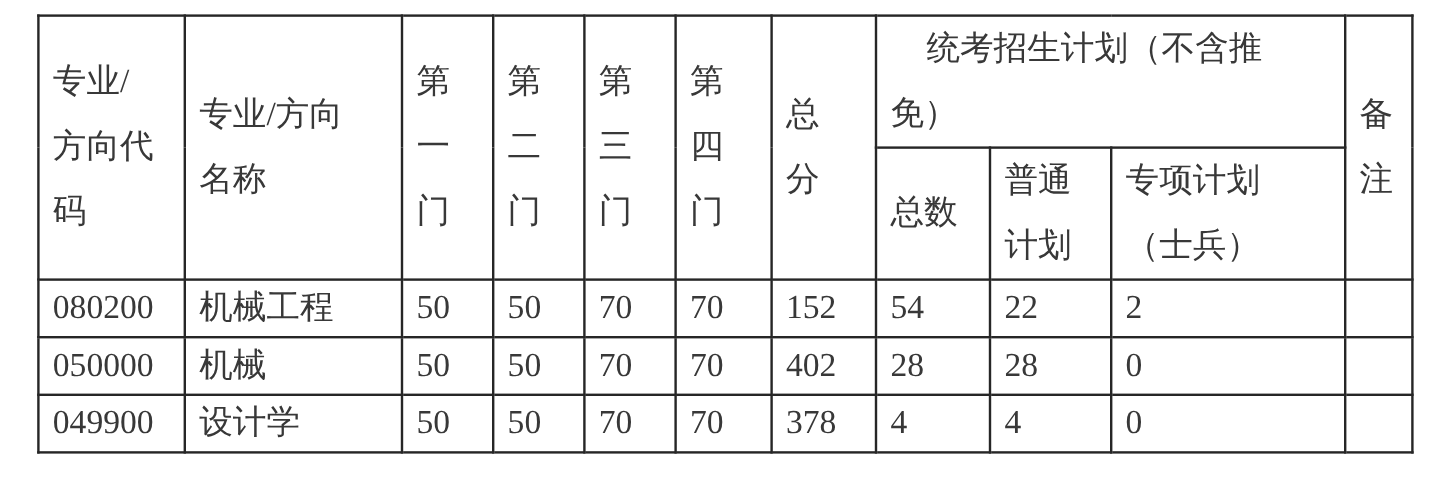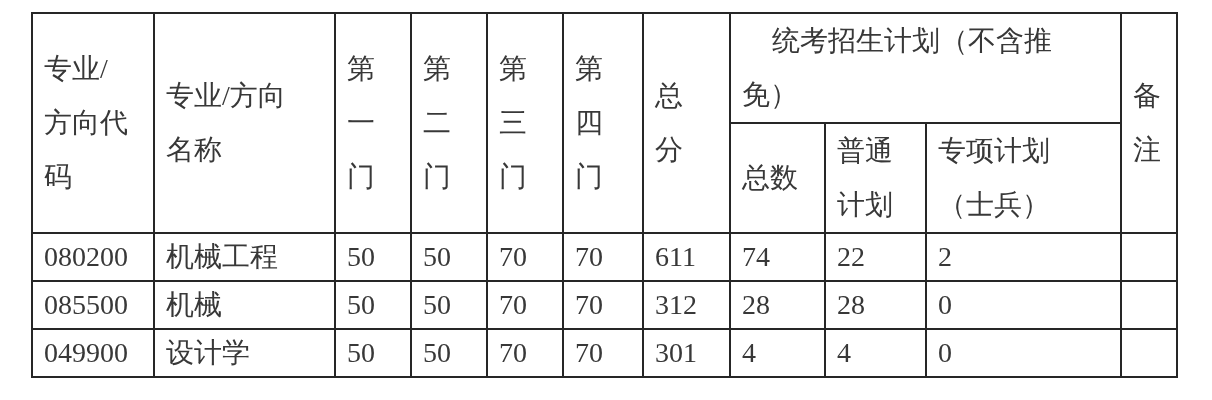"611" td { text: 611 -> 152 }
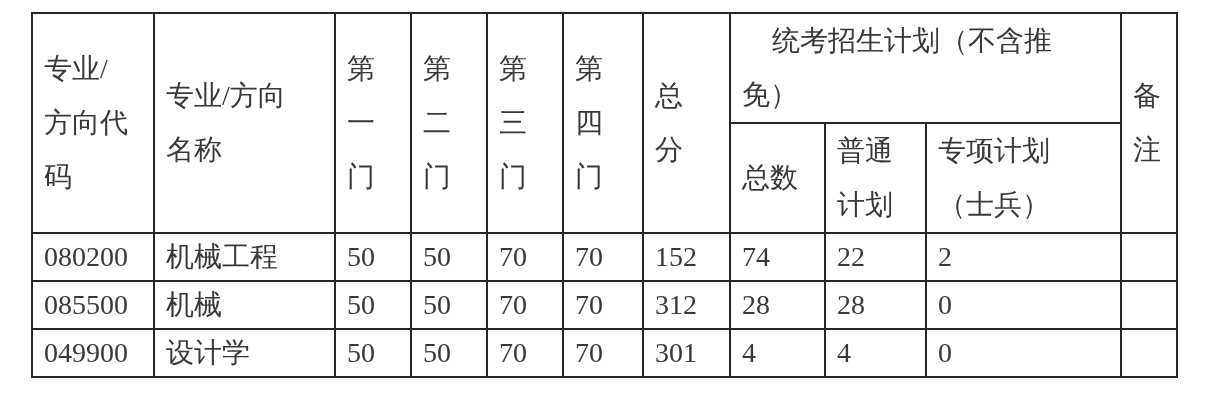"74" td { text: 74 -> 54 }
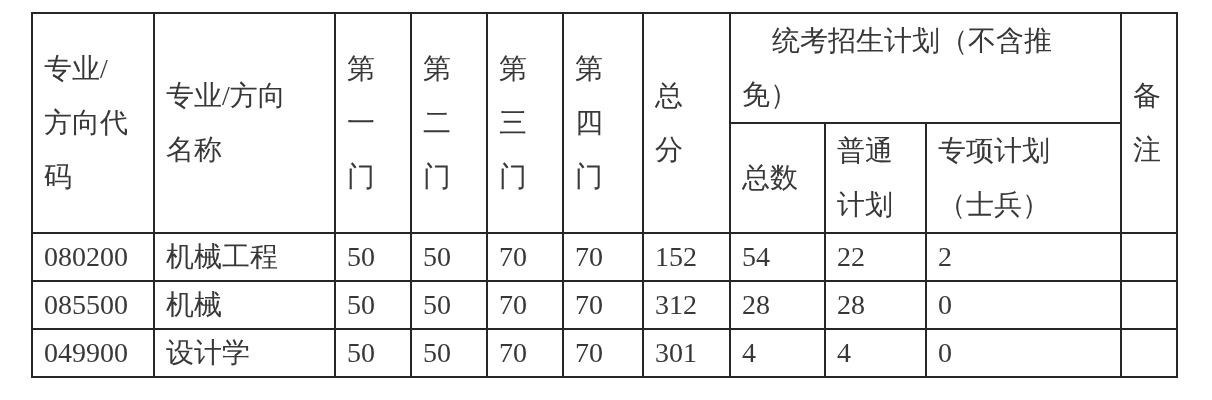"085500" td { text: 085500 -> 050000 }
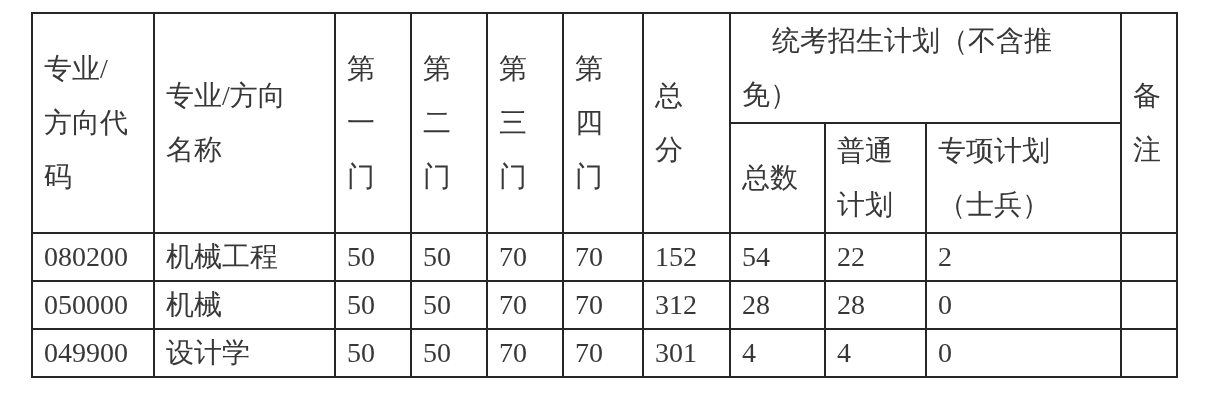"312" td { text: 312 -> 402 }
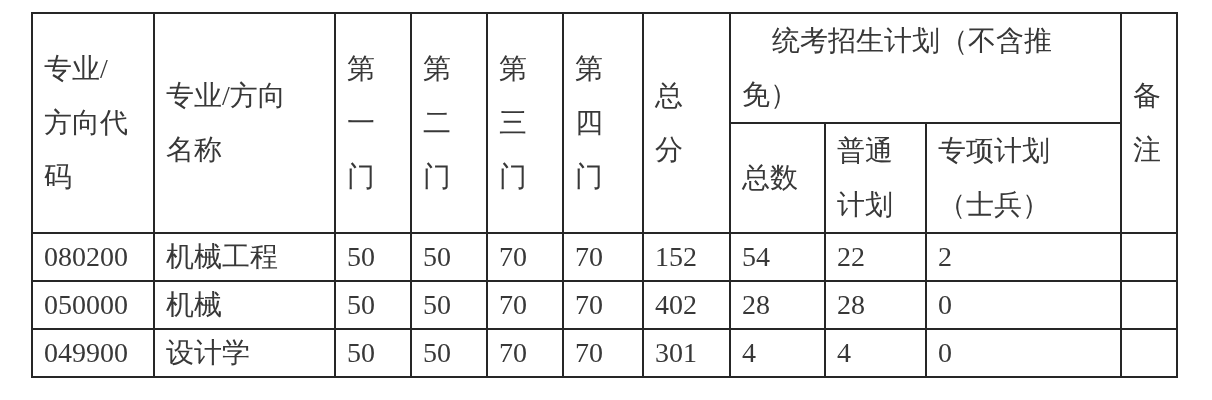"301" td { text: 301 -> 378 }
┄┄┄┄┄┄┄┄┄┄
- [Description of the task]: Omitting all images, print the listing exactly.

- [Answer]:
"611" td { text: 611 -> 152 }
"74" td { text: 74 -> 54 }
"085500" td { text: 085500 -> 050000 }
"312" td { text: 312 -> 402 }
"301" td { text: 301 -> 378 }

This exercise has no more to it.